Close up of "boo bark" - a thin layer of white chocolate with Halloween-themed sprinkles stuck on top.

The quickest and easiest chocolate treat.

If you are in need of a truly simple and straightforward treat, whether it’s for a special activity with kiddos, goodie bags, or just to round out a party spread, this cute “Boo Bark” has got you covered. Who knew that simply melting chocolate and adding little pretzels and sprinkles could yield such joy and cute spooky vibes?

Just like our favorite Valentine’s bark and leprechaun bark, the whole fun here is adding festive, seasonal toppings, so get creative or use what you have on hand. Use a black base, white, or a swirled mix. I first made just the swirled version, but then had a lot of white candy melts left over, so made a small batch of the white version with sprinkles, as well. The duo looked really cute packaged up together in small bags for a treat for my son’s soccer team! Sprinkles are great — this is our favorite Halloween-themed mix — but so are miniature pretzels, candy corn, or even sour worms, gummies, or other small candies. Just keep it on the petite side so it’s easy to divide the bark into bite-sized pieces.

Dark black countertop scattered with chocolate and white chocolate swirled bark with pretzels pressed into the top.

Ingredient Notes

  • Dark or semi-sweet chocolate bars – roughly 8 ounces.
  • White chocolate bars, almond bark, or candy melts – roughly 4 ounces.
  • Halloween-themed sprinkles, pretzels, or other toppings as desired.

Can you make holiday bark with chocolate chips?

For best results, be sure to use chocolate bars or melting wafers for making bark, not chocolate chips. Chocolate chips are specifically designed to resist melting into a smooth consistency — that’s why they hold shape in cookies! For bark, it’s far easier to use bars or wafers that are meant to melt. Good brands include Ghirardelli’s, Baker’s, or Lindt, or the pound plus chocolate bars sold at Trader Joe’s.

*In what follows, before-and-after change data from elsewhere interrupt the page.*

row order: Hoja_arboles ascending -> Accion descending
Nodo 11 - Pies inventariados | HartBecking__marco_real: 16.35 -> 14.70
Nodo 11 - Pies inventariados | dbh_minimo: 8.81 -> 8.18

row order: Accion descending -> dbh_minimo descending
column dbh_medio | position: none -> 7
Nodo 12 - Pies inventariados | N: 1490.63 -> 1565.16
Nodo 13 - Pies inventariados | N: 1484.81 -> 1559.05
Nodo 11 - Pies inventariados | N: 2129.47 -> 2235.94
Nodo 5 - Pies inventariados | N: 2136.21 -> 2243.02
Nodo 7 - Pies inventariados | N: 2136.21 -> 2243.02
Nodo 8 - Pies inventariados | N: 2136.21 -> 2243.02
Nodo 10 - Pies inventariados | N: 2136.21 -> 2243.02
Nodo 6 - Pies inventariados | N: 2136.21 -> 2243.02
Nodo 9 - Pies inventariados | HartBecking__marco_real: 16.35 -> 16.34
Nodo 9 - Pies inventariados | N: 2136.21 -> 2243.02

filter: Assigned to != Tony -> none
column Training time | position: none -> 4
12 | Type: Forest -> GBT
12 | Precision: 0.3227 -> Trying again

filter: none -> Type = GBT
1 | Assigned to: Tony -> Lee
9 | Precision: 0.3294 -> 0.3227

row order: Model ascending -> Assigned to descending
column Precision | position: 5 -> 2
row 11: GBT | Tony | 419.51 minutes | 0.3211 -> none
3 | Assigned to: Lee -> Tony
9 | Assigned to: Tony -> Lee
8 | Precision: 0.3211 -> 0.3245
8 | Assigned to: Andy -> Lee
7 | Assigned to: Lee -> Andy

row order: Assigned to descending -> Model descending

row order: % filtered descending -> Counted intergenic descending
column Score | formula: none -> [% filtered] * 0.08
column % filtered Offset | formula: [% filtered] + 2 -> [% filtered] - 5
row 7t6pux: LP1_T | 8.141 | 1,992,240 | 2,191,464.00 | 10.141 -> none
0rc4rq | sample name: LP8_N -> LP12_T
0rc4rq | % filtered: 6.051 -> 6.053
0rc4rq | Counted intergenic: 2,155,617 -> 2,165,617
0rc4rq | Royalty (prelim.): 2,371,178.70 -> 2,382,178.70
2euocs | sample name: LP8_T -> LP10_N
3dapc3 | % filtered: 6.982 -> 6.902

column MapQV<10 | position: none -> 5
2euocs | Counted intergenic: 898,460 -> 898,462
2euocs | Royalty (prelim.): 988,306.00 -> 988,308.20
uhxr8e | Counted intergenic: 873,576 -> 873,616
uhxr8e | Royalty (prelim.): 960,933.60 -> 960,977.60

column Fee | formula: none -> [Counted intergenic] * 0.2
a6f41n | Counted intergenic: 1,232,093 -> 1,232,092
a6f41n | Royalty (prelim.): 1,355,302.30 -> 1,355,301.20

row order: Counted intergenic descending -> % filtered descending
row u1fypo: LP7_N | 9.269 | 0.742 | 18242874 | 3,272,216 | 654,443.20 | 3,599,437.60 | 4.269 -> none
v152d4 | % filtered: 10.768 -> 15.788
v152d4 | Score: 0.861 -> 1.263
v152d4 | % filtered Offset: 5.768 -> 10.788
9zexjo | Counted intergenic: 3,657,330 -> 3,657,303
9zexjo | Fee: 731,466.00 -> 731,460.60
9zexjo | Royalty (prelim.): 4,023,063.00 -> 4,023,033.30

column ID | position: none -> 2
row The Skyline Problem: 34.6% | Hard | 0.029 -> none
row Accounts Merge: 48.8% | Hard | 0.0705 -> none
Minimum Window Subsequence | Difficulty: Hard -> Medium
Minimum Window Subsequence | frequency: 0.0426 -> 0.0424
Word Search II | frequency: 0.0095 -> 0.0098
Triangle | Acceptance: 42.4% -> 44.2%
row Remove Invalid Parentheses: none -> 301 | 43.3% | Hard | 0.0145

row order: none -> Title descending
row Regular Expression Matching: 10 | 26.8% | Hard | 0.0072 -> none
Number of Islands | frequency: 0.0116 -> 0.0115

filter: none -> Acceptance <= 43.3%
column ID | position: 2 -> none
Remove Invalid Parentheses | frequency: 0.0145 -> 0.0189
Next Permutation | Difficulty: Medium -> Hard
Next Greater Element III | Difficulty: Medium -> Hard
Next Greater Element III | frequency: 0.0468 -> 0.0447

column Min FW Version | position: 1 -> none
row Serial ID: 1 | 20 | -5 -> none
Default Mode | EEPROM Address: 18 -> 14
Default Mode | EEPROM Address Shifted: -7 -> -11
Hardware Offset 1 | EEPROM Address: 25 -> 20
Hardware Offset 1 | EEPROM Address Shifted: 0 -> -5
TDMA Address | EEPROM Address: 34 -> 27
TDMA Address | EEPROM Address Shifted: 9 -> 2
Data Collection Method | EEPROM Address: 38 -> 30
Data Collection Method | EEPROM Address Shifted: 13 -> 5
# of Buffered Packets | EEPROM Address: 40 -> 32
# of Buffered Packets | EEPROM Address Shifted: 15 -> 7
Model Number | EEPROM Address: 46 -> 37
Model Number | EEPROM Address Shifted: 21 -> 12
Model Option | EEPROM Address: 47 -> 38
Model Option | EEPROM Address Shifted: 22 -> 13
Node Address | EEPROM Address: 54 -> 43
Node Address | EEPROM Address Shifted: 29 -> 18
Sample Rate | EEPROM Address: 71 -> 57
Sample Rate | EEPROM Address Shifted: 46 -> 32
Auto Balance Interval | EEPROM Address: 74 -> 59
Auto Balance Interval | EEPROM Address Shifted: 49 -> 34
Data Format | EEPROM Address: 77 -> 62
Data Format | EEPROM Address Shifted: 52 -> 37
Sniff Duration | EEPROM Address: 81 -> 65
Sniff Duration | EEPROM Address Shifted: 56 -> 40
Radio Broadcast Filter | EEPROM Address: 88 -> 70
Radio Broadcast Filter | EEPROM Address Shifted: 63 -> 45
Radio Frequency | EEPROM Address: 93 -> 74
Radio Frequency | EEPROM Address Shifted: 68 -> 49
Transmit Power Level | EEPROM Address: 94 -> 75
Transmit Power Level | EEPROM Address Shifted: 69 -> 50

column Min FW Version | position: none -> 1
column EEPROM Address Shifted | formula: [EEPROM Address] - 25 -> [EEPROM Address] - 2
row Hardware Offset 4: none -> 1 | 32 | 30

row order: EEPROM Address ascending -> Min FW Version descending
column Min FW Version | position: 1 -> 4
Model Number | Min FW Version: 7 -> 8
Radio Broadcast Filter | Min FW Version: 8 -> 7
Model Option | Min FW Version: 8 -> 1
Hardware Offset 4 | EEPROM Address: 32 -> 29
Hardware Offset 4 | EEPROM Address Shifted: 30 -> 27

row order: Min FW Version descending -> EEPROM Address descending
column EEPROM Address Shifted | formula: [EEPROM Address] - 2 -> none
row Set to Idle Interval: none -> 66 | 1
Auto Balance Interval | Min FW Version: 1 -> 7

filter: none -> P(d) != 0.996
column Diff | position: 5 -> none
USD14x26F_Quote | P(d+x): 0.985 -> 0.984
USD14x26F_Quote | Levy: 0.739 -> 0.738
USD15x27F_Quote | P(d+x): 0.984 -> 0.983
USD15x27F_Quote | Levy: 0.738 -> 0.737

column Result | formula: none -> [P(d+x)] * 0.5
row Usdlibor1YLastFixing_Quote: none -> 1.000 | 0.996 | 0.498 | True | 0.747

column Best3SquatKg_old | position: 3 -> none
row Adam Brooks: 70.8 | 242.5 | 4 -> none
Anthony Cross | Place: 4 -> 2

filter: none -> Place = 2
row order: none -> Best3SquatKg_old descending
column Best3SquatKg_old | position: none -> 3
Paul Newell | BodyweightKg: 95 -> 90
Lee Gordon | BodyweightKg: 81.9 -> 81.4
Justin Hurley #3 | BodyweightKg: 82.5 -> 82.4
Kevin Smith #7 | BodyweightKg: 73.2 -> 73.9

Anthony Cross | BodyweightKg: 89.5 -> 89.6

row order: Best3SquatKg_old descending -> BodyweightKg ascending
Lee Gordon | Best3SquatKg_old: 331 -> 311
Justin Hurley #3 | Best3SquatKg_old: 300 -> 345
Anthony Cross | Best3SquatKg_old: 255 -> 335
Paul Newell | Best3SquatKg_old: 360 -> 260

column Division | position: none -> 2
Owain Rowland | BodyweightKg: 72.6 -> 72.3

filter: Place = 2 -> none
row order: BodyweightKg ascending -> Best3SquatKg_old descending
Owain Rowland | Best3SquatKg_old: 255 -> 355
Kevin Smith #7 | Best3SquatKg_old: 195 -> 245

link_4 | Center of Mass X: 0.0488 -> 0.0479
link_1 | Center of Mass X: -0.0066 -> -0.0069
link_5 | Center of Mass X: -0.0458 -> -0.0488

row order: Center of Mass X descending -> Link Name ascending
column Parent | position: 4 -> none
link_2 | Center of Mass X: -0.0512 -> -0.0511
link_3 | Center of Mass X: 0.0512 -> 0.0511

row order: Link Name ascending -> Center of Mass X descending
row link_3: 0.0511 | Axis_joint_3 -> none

For the white chocolate part, you can also use almond bark or candy melts, which are often available at well-stocked grocery stores as well as craft stores like Michaels. If using candy melts, you can also use orange, green, purple, or any other colors that go with your spooky theme!

Small white plate piled high with pieces of "boo bark" -- chocolate bark with white swirls and pressed with pretzels and candy eyeballs for a Halloween treat.

Top Tips for Success

Making any type of bark is very straightforward: melt the chocolate, swirl if desired, add sprinkles or other toppings, and let it set. But chocolate or candy melts will reset quickly once spread thin into bark, so there are two simple things you can do to keep the experience frustration-free:

  1. Have all your sprinkles and toppings opened and ready before melting the chocolate. To make sure they stick to the bark, you’ll need to sprinkle them on right away before the chocolate begins to harden.
  2. If you’re seeking the swirled look, melt both types at the same time, and be ready to pour and swirl one immediately after spreading out the other. I find the simplest way to do this is to melt one type almost fully — which usually takes 2-3 minutes total in the microwave, but be sure to stir in between bursts — then melt the other almost fully in a separate glass bowl or measuring cup. Then I’ll give the base layer one final burst of 30-45 seconds, stir well, and spread that out while giving the second layer its own final burst. Then you can pour and swirl without delay, which is the key.

Pro Tip

If you need to thin out one or both types of chocolate a little bit, mix in 2-3 teaspoons of coconut oil, let it melt and stir into the melted chocolate.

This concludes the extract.